Le projet

 

Chink est le projet d’une pièce sonore et chorégraphique réunissant artistes sourds et entendants. Un dialogue artistique entre des formes expressives - danse, langue(s), et musique - au cours d’un processus de création basé sur l’exploration sensible.

            Une langue des signes chorégraphiée rencontre une création sonore quadriphonique, établissant une double recherche autour de médiums à partager, son et image, vibration et mouvement.

            A la fois impulsion dont les gestes sculpteraient la forme et mouvement pictural  -  où geste et pensée ne feraient qu'un...

Le projet prendra forme à travers une mise en résidence au cours de laquelle Hokin Zerga, jeune artiste/performeur sourd, travaillera en collaboration avec Yérri Hummel et Kevin Jost tous deux musicien/compositeur.

            Hokin travaille sur ce qu’il appelle le “sign dancing”. A travers la danse, le corps, la musique et les signes se rencontrent, fusionnent jusqu’à se contenir mutuellement. La musique est vibration, le signe se fait réceptacle vibratoire. A la recherche d’une musique visuelle, basée sur une perception kinesthésique du son, les représentations qu’il propose associent souvent plusieurs médias : VJing, DJing, art de la scène.

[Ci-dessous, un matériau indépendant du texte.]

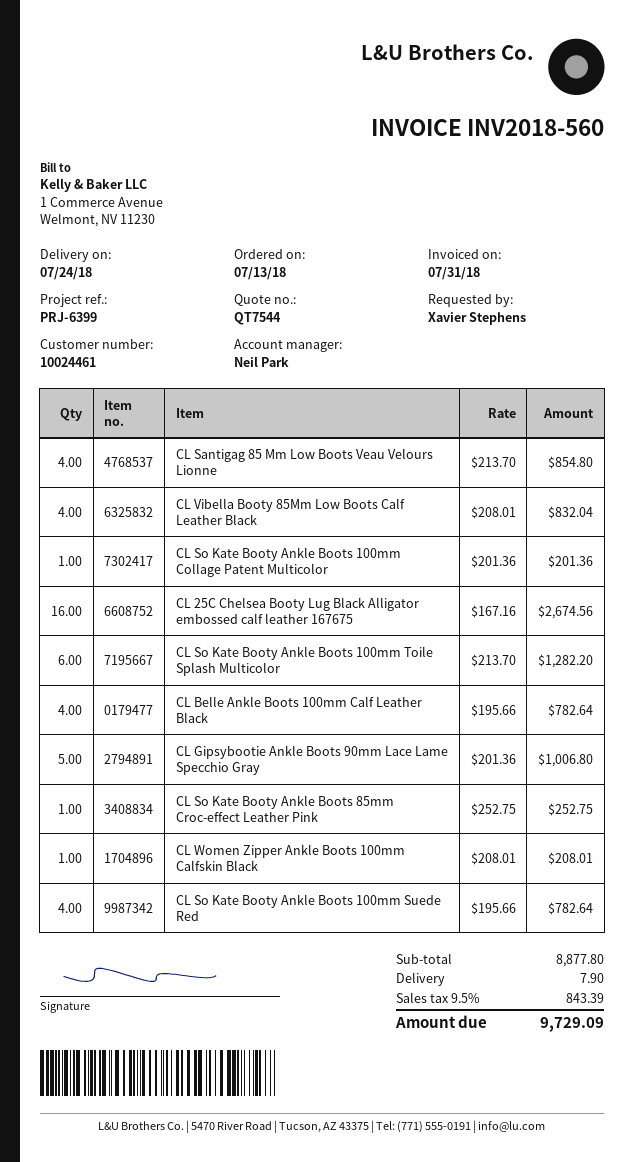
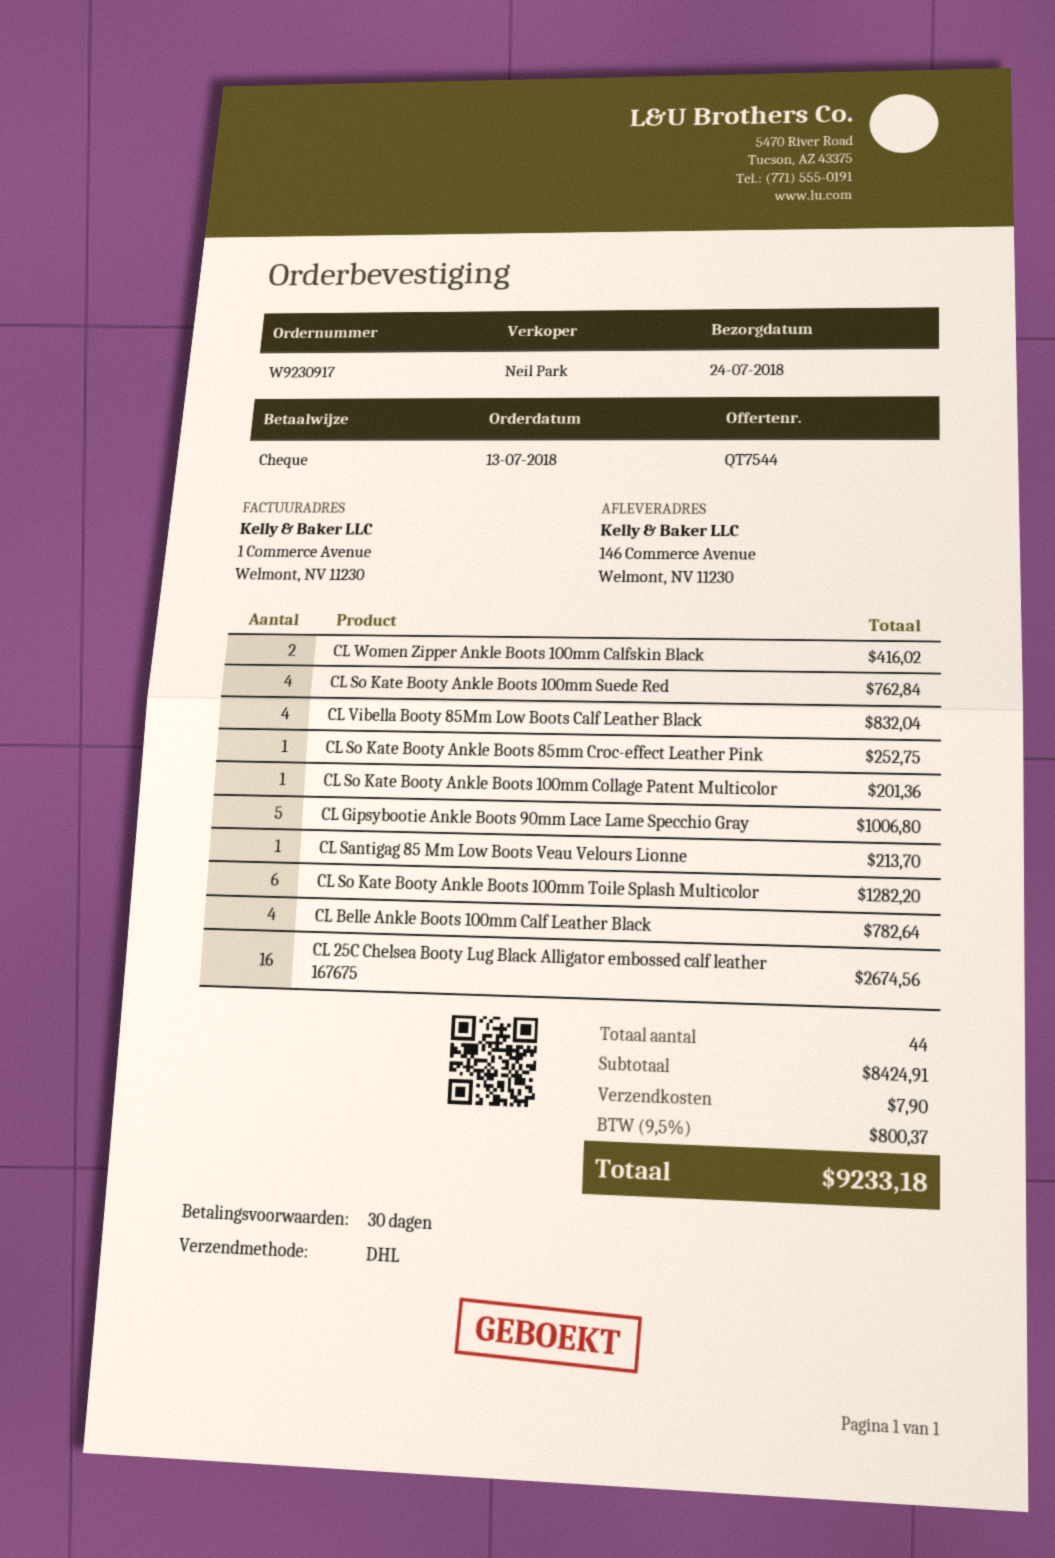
CL Santigag 85 Mm Low Boots Veau Velours Lionne: 4 for 854.80 -> 1 for 213.70
CL Women Zipper Ankle Boots 100mm Calfskin Black: 1 for 208.01 -> 2 for 416.02
CL So Kate Booty Ankle Boots 100mm Suede Red: 4 for 782.64 -> 4 for 762.84
subtotal: 8877.80 -> 8424.91
tax: 9.5% = 843.39 -> 9.5% = 800.37
total: 9729.09 -> 9233.18

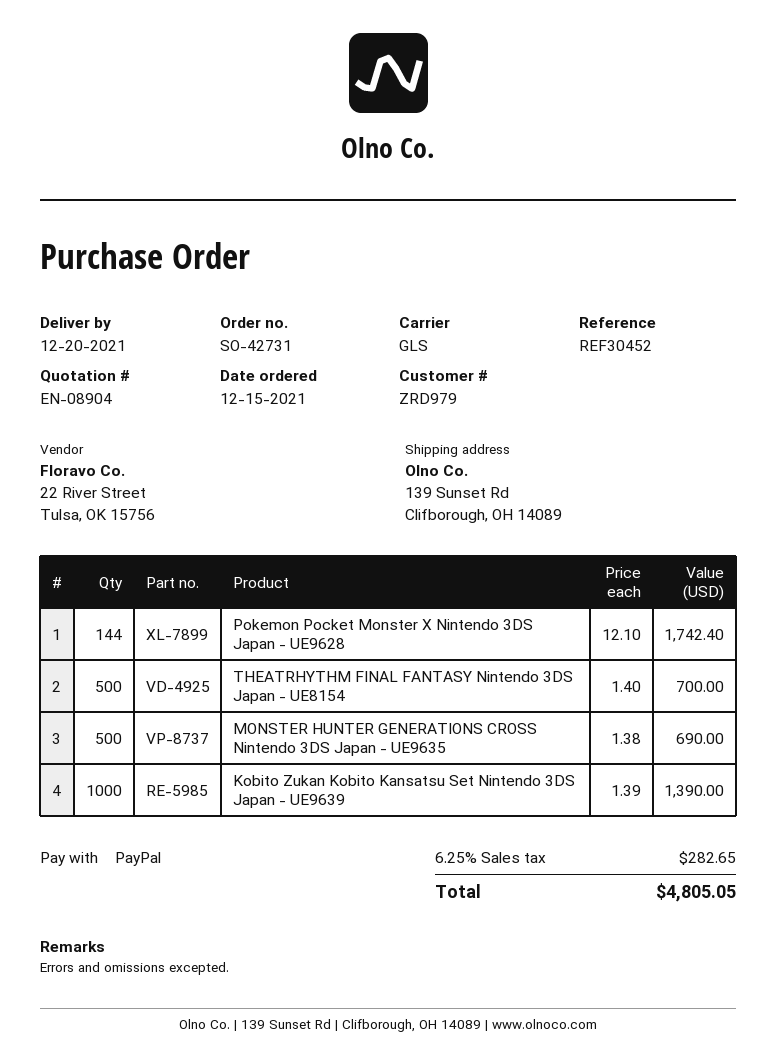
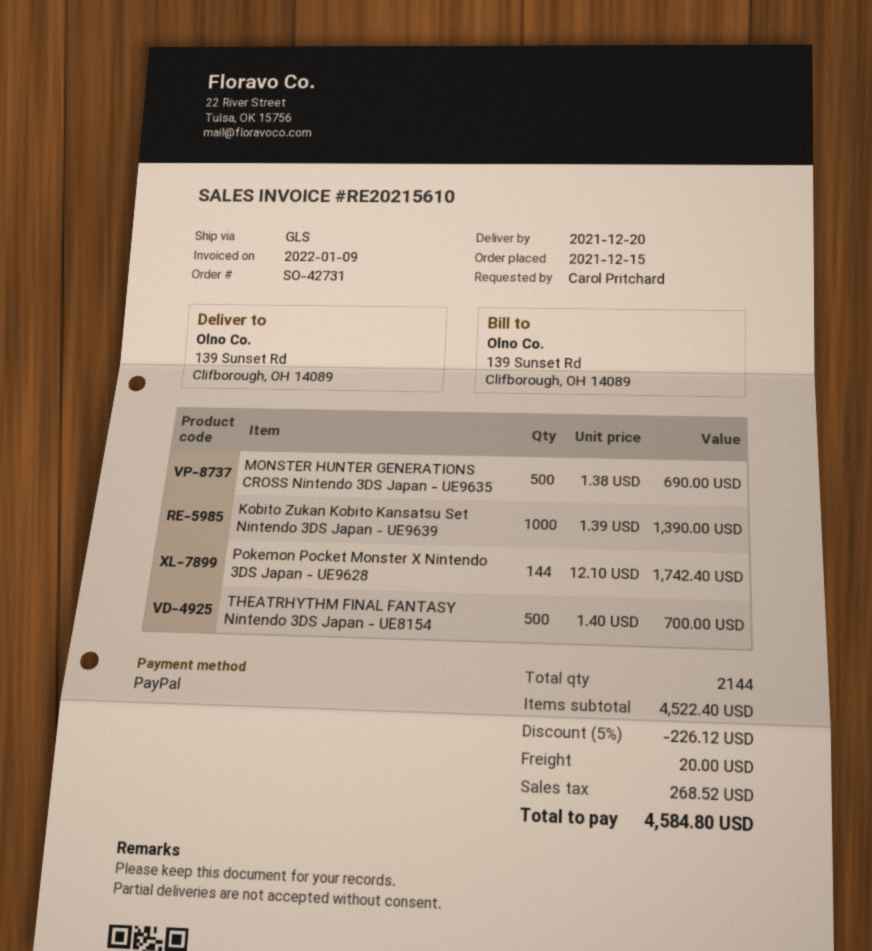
discount: none -> 5% = 226.12
shipping: none -> 20.00
tax: 282.65 -> 268.52
total: 4805.05 -> 4584.80

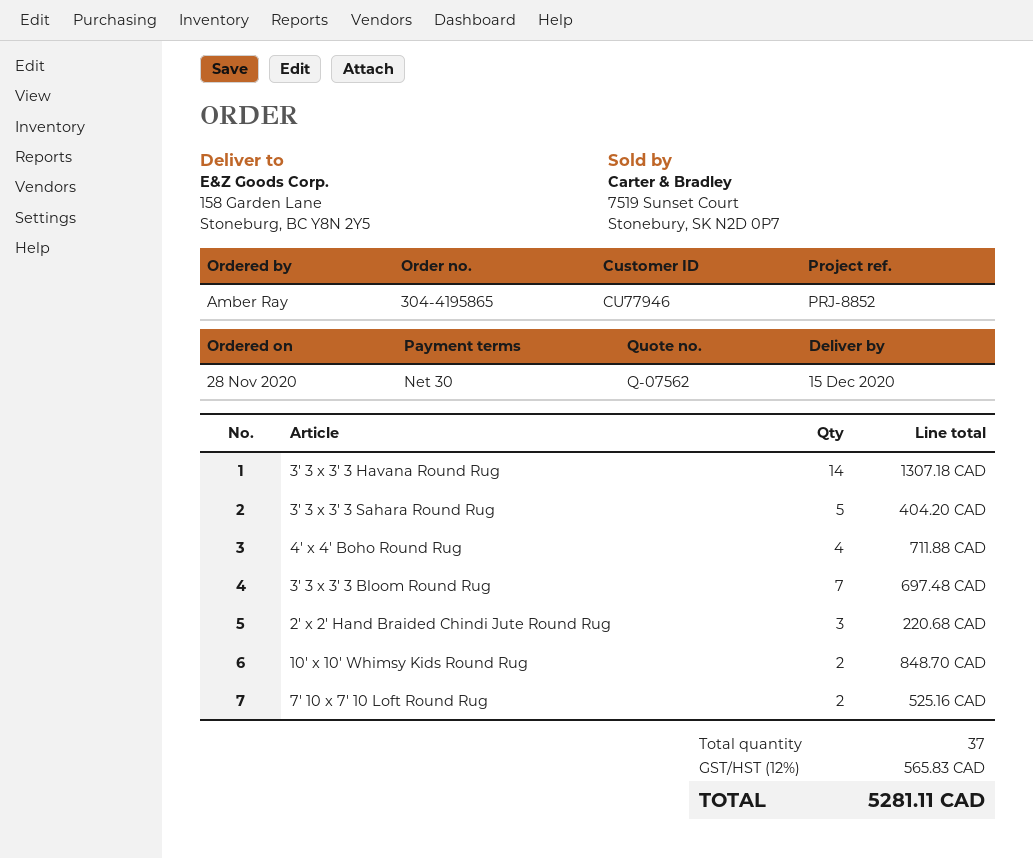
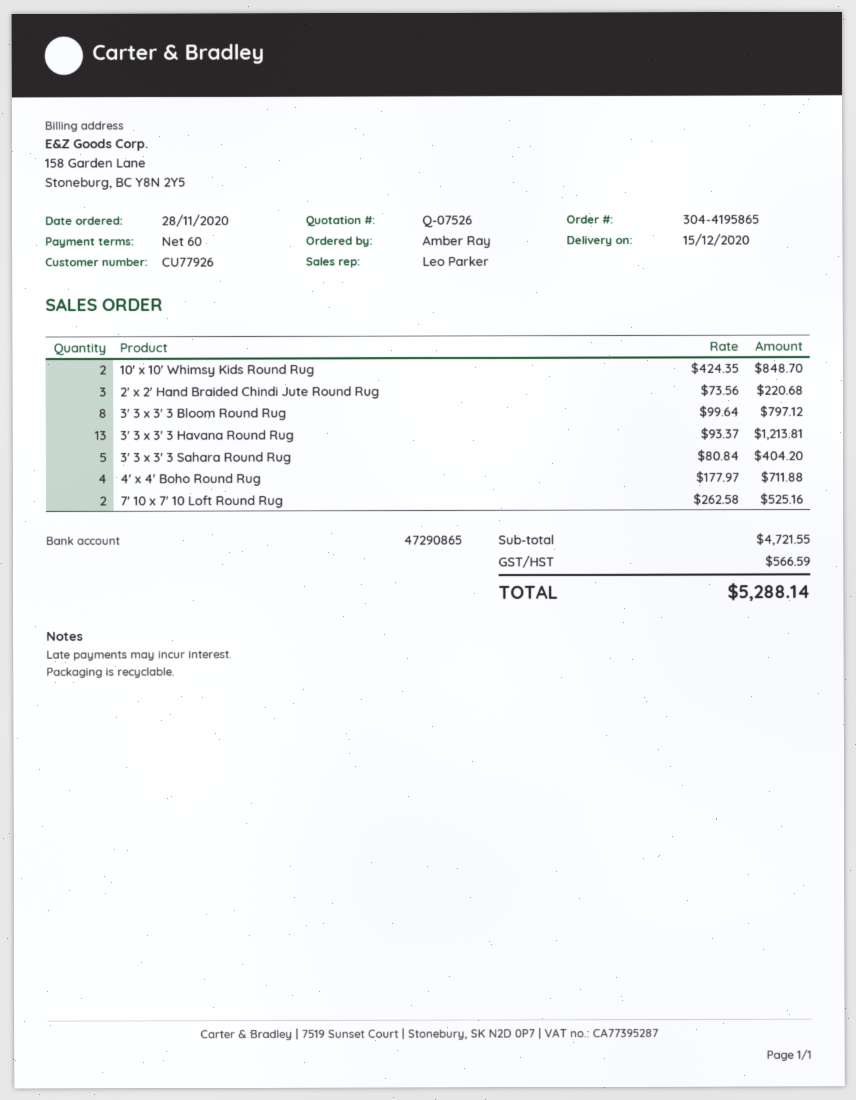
quote number: Q-07562 -> Q-07526
payment terms: 30 days -> 60 days
customer number: CU77946 -> CU77926
3' 3 x 3' 3 Havana Round Rug: 14 for 1307.18 -> 13 for 1213.81
3' 3 x 3' 3 Bloom Round Rug: 7 for 697.48 -> 8 for 797.12
tax: 565.83 -> 566.59
total: 5281.11 -> 5288.14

            Durant cette résidence le travail s’articulera autour de la composition sonore  électroacoustique, fondation musicale et spatiale du travail du chorégraphe. Celui-ci approche ainsi une musique composée à son attention, le compositeur appréhende les perceptions du danseur.

            Le principe d’une résidence durant laquelle les artistes peuvent rechercher, expérimenter, nous paraît essentiel pour composer une interstice. Dès lors le spectacle final ne se définit plus comme une composition définitive, mais comme l’état d’un processus créatif à faire partager.

            A la suite de la représentation, une discussion sera ouverte afin que les artistes puissent revenir sur le chantier dans lequel ils se sont lancés, que le public puisse échanger avec eux autour de la pièce. Il s'agira également d'engager une réflexion sur les interactions complexes et multiples qui fonde toute identité, celle de la pièce, celles des artistes, celles du public, de poser la question de leur rencontre. Et si en ce qui concerne la surdité, à travers la création, le chantier ouvert invite à ne pas réduire la personne sourde à l'étiquette problématique de "handicap", en s'interrogeant sur la construction d'une identité sourde, le défi sera que chacun puisse saisir le miroir tendu afin de questionner l’identité des “entendants”, nos rapports au monde, à la musique, à la langue, à la fois individuels et collectifs, singuliers et partagés.